• DESCRIPTION OF THE TASK: Only lines holding the word "host" are wanted from the records; copy all of them.

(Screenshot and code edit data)
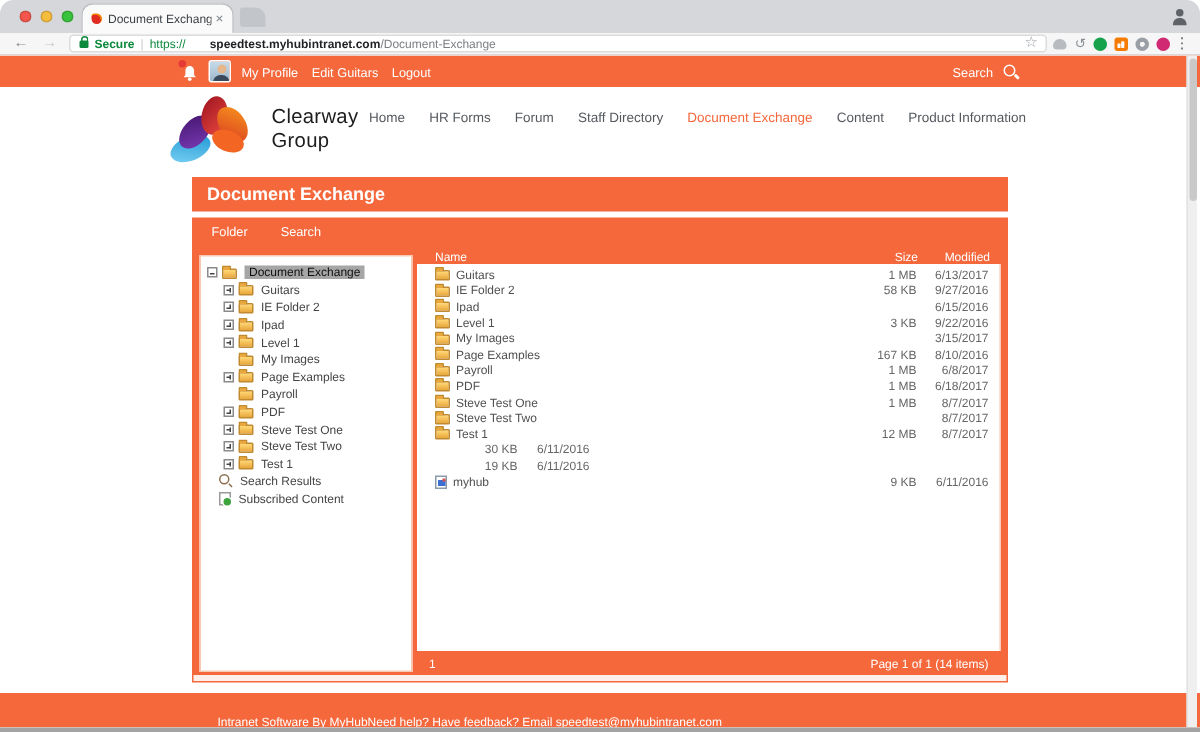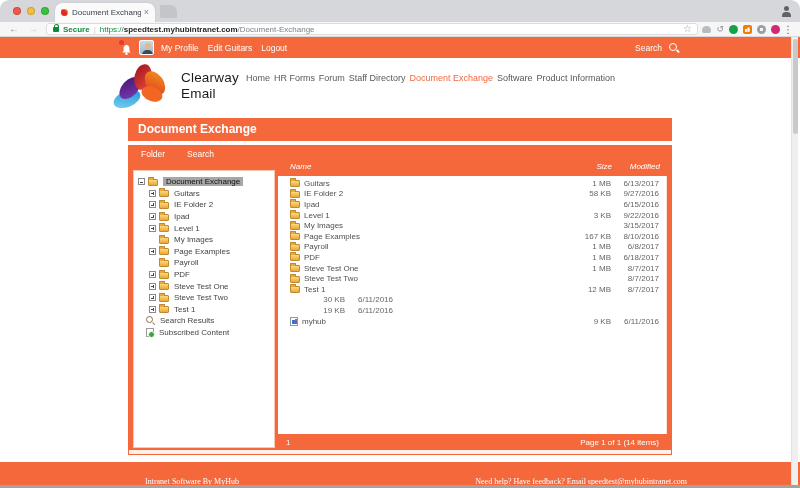--- a/index.html
+++ b/index.html
@@ -36,7 +36,7 @@
   .secure-label{color:#0e8a3e;font-weight:bold;}
   .url-divider{color:#c9c9c9;margin:0 4px;}
   .url-scheme{color:#0e8a3e;}
-  .url-host{color:#1f2124;font-weight:bold;}
+  .url-host{color:#1f2124;font-weight:bold;padding-left:16px;}
   .url-path{color:#7a7f84;}
   .star-icon{margin-left:auto;color:#9aa0a6;font-size:10px;line-height:10px;}
   .ext-cluster{position:absolute;right:20px;top:0;height:14px;display:flex;align-items:center;gap:5px;}

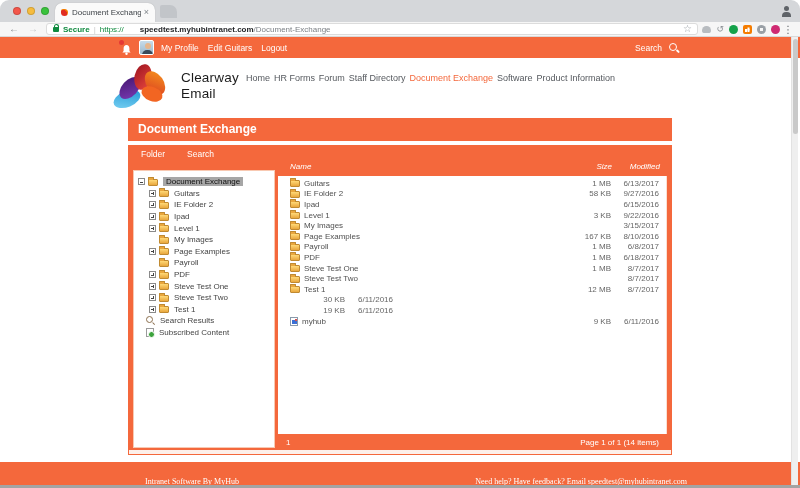--- a/index.html
+++ b/index.html
@@ -73,7 +73,7 @@
   .siteheader{position:absolute;top:21px;left:0;width:800px;height:57px;background:#fff;}
   .logo{position:absolute;left:112px;top:6px;}
   .brand{position:absolute;left:181px;top:12px;font-size:13.5px;color:#1c1c1c;line-height:16px;letter-spacing:.2px;}
-  .mainnav{position:absolute;left:246px;top:15px;width:369px;display:flex;justify-content:space-between;}
+  .mainnav{position:absolute;left:246px;top:15px;width:438px;display:flex;justify-content:space-between;}
   .nav-item{font-size:9px;color:#55595e;white-space:nowrap;}
   .nav-item.on{color:var(--accent);}
 

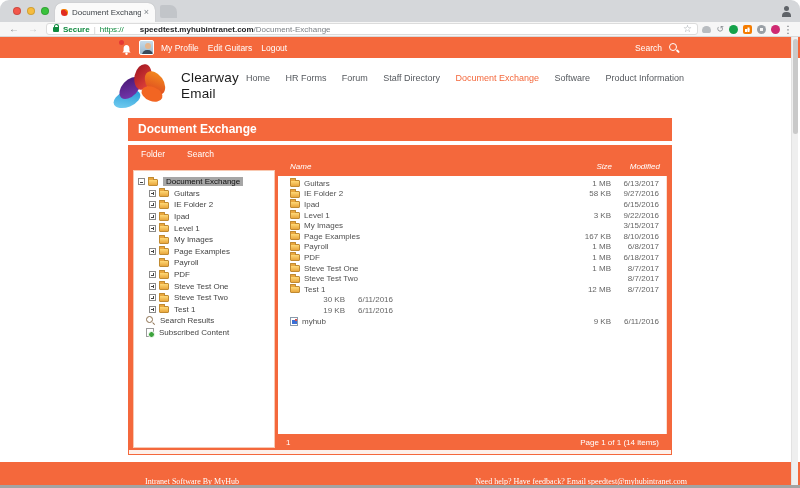--- a/index.html
+++ b/index.html
@@ -241,7 +241,7 @@
           <span class="nav-item">Forum</span>
           <span class="nav-item">Staff Directory</span>
           <span class="nav-item on">Document Exchange</span>
-          <span class="nav-item">Software</span>
+          <span class="nav-item">Content</span>
           <span class="nav-item">Product Information</span>
         </div>
     </div>

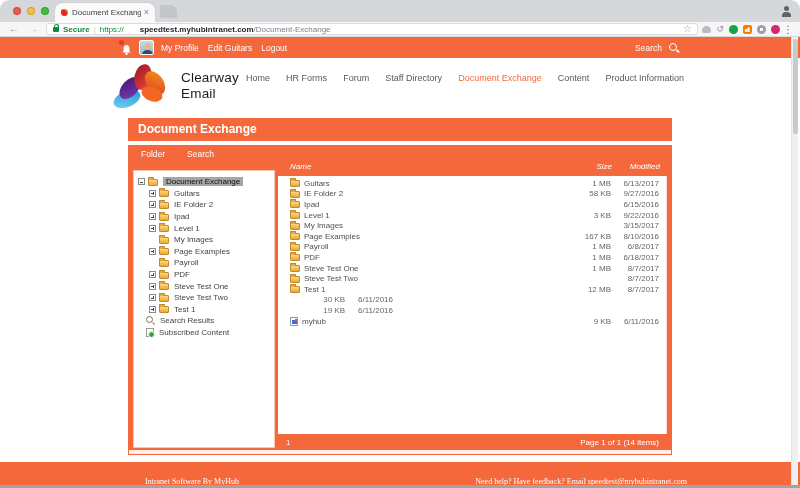--- a/index.html
+++ b/index.html
@@ -232,7 +232,7 @@
       </div>
       <div class="brand">
         <div>Clearway</div>
-        <div>Email</div>
+        <div>Group</div>
       </div>
       <div class="mainnav">
 

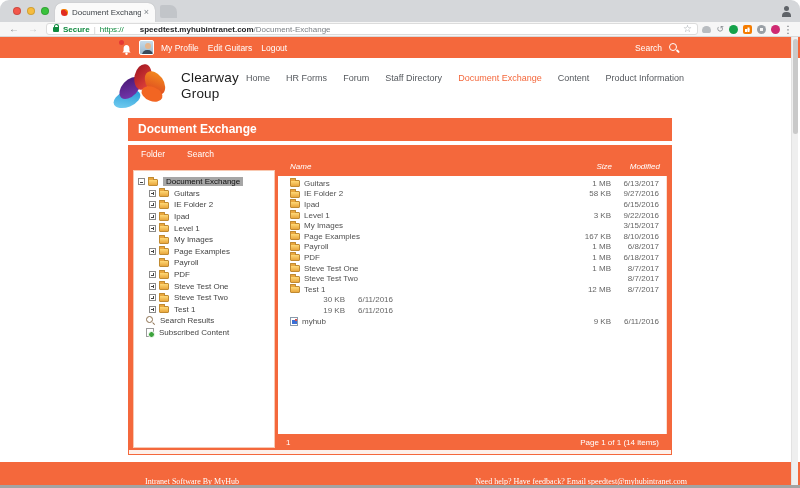--- a/index.html
+++ b/index.html
@@ -84,8 +84,8 @@
   .panel{position:absolute;left:128px;top:108px;width:544px;height:310px;background:var(--accent);}
   .tabs-row{height:17px;display:flex;align-items:center;gap:22px;padding-left:13px;}
   .panel-tab{color:#fff;font-size:8.5px;}
-  .list-header{position:absolute;left:150px;top:17px;width:389px;height:14px;display:flex;align-items:flex-start;
-    color:#fff;font-size:8px;padding:0 7px 0 12px;font-style:italic;}
+  .list-header{position:absolute;left:150px;top:17px;width:389px;height:14px;display:flex;align-items:flex-end;
+    color:#fff;font-size:8px;padding:0 7px 0 12px;}
   .col-name{flex:1;display:flex;align-items:center;min-width:0;}
   .col-size{width:55px;text-align:right;flex:none;}
   .col-mod{width:48px;text-align:right;flex:none;}

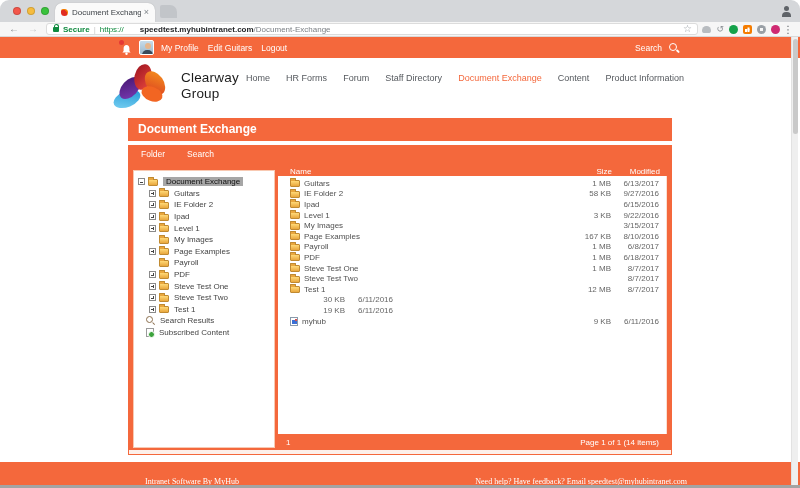--- a/index.html
+++ b/index.html
@@ -127,7 +127,7 @@
 
   
   .sitefooter{position:absolute;left:0;top:425px;width:800px;height:23px;background:var(--accent);overflow:hidden;}
-  .footer-inner{display:flex;justify-content:space-between;padding:15px 113px 0 145px;color:#fff;font-size:8px;font-family:Liberation Serif, serif;}
+  .footer-inner{display:flex;padding:15px 85px 0 145px;color:#fff;font-size:8px;}
 
   .page-scrollbar{position:absolute;right:2px;top:0;width:7px;height:448px;background:#efefef;border-left:1px solid #e2e2e2;}
   .page-scrollbar-thumb{position:absolute;left:0.5px;top:2px;width:5px;height:95px;background:#c9c9c9;border-radius:3px;}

• TASK ANSWER:
-  .url-host{color:#1f2124;font-weight:bold;}
+  .url-host{color:#1f2124;font-weight:bold;padding-left:16px;}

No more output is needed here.